- Task item -
Take the lines from the one with "- After convergence, the" through the last line of the material below and write them out exactly, without any pictures.

- Provided records -
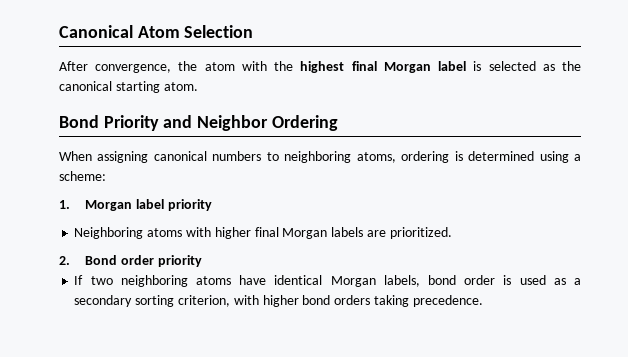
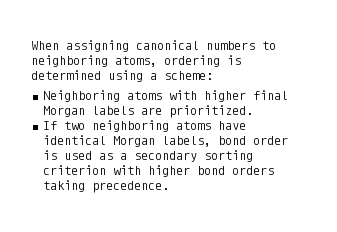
- Canonical Atom Selection
- After convergence, the atom with the highest final Morgan label is selected as the canonical starting atom.
- Bond Priority and Neighbor Ordering
- 1. Morgan label priority
- 2. Bond order priority
- If two neighboring atoms have identical Morgan labels, bond order is used as a secondary sorting criterion, with higher bond orders taking precedence.
+ If two neighboring atoms have identical Morgan labels, bond order is used as a secondary sorting criterion with higher bond orders taking precedence.

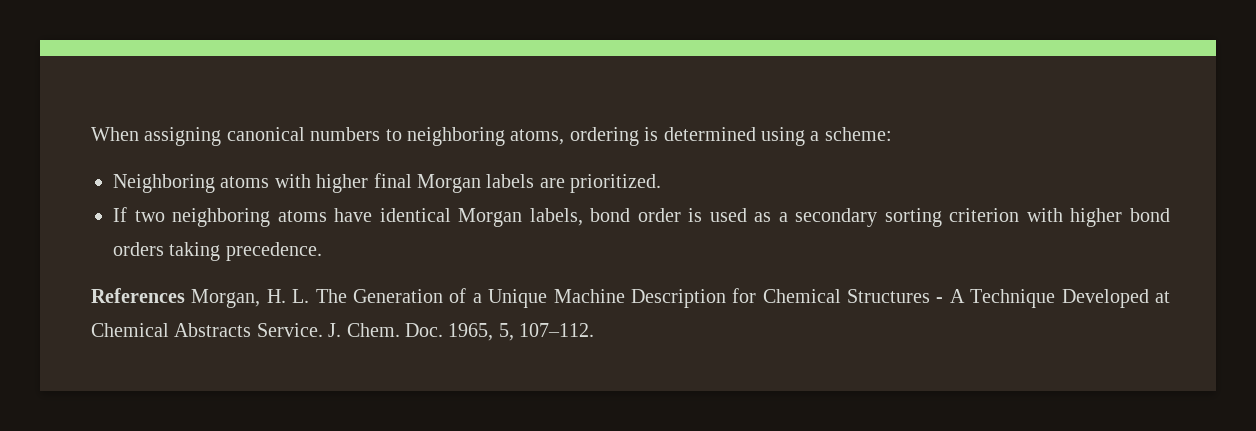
+ References Morgan, H. L. The Generation of a Unique Machine Description for Chemical Structures - A Technique Developed at Chemical Abstracts Service. J. Chem. Doc. 1965, 5, 107–112.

- Written reply -
- After convergence, the atom with the highest final Morgan label is selected as the canonical starting atom.
- Bond Priority and Neighbor Ordering
- 1. Morgan label priority
- 2. Bond order priority
- If two neighboring atoms have identical Morgan labels, bond order is used as a secondary sorting criterion, with higher bond orders taking precedence.
+ If two neighboring atoms have identical Morgan labels, bond order is used as a secondary sorting criterion with higher bond orders taking precedence.

+ References Morgan, H. L. The Generation of a Unique Machine Description for Chemical Structures - A Technique Developed at Chemical Abstracts Service. J. Chem. Doc. 1965, 5, 107–112.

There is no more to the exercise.